== Segment start ==
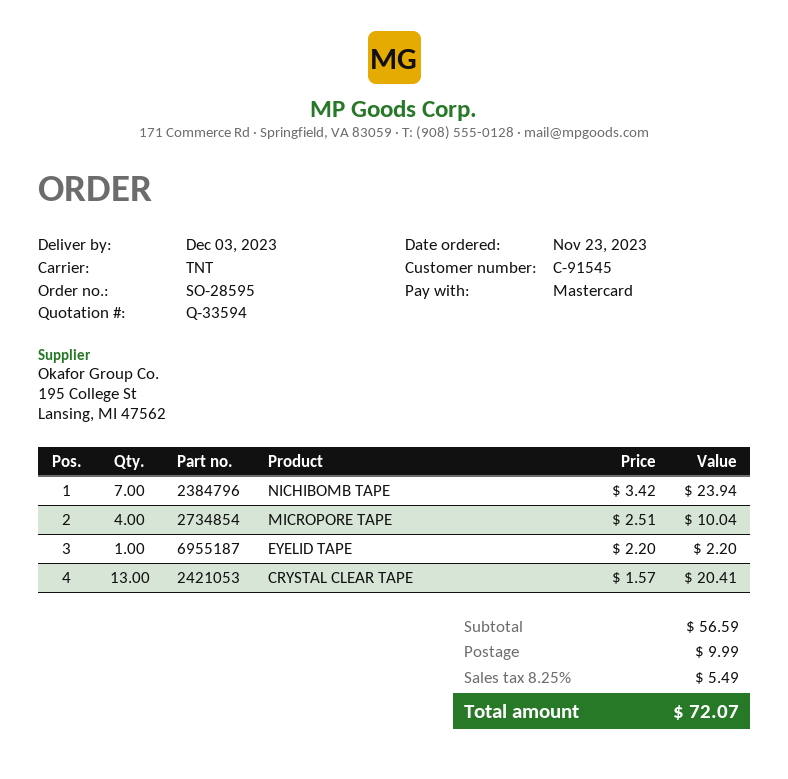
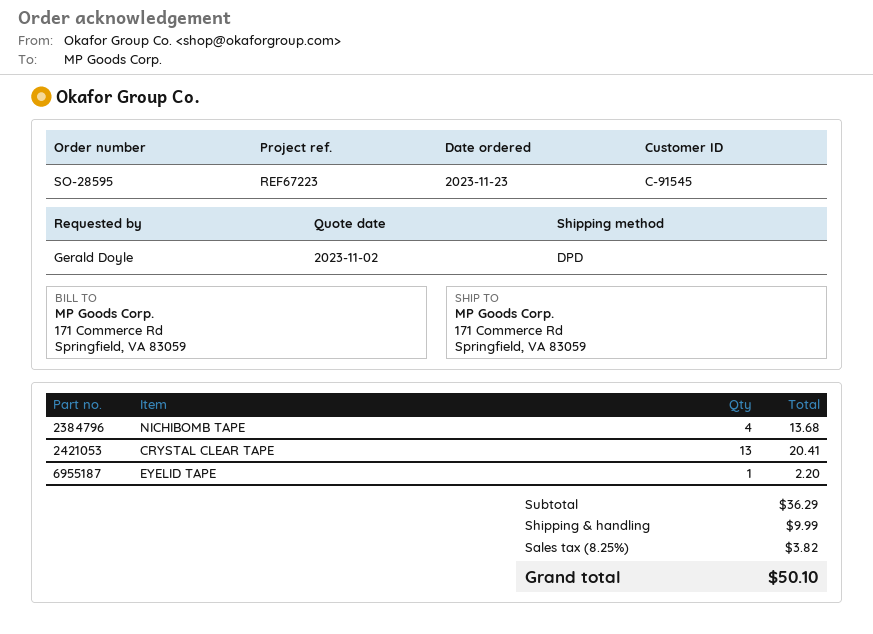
shipping method: TNT -> DPD
NICHIBOMB TAPE: 7 for 23.94 -> 4 for 13.68
MICROPORE TAPE: 4 for 10.04 -> none
subtotal: 56.59 -> 36.29
tax: 8.25% = 5.49 -> 8.25% = 3.82
total: 72.07 -> 50.10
== Segment end ==
• Problem details:
All of the entries above should be copied exactly, with the images left out.

• Written solution:
shipping method: TNT -> DPD
NICHIBOMB TAPE: 7 for 23.94 -> 4 for 13.68
MICROPORE TAPE: 4 for 10.04 -> none
subtotal: 56.59 -> 36.29
tax: 8.25% = 5.49 -> 8.25% = 3.82
total: 72.07 -> 50.10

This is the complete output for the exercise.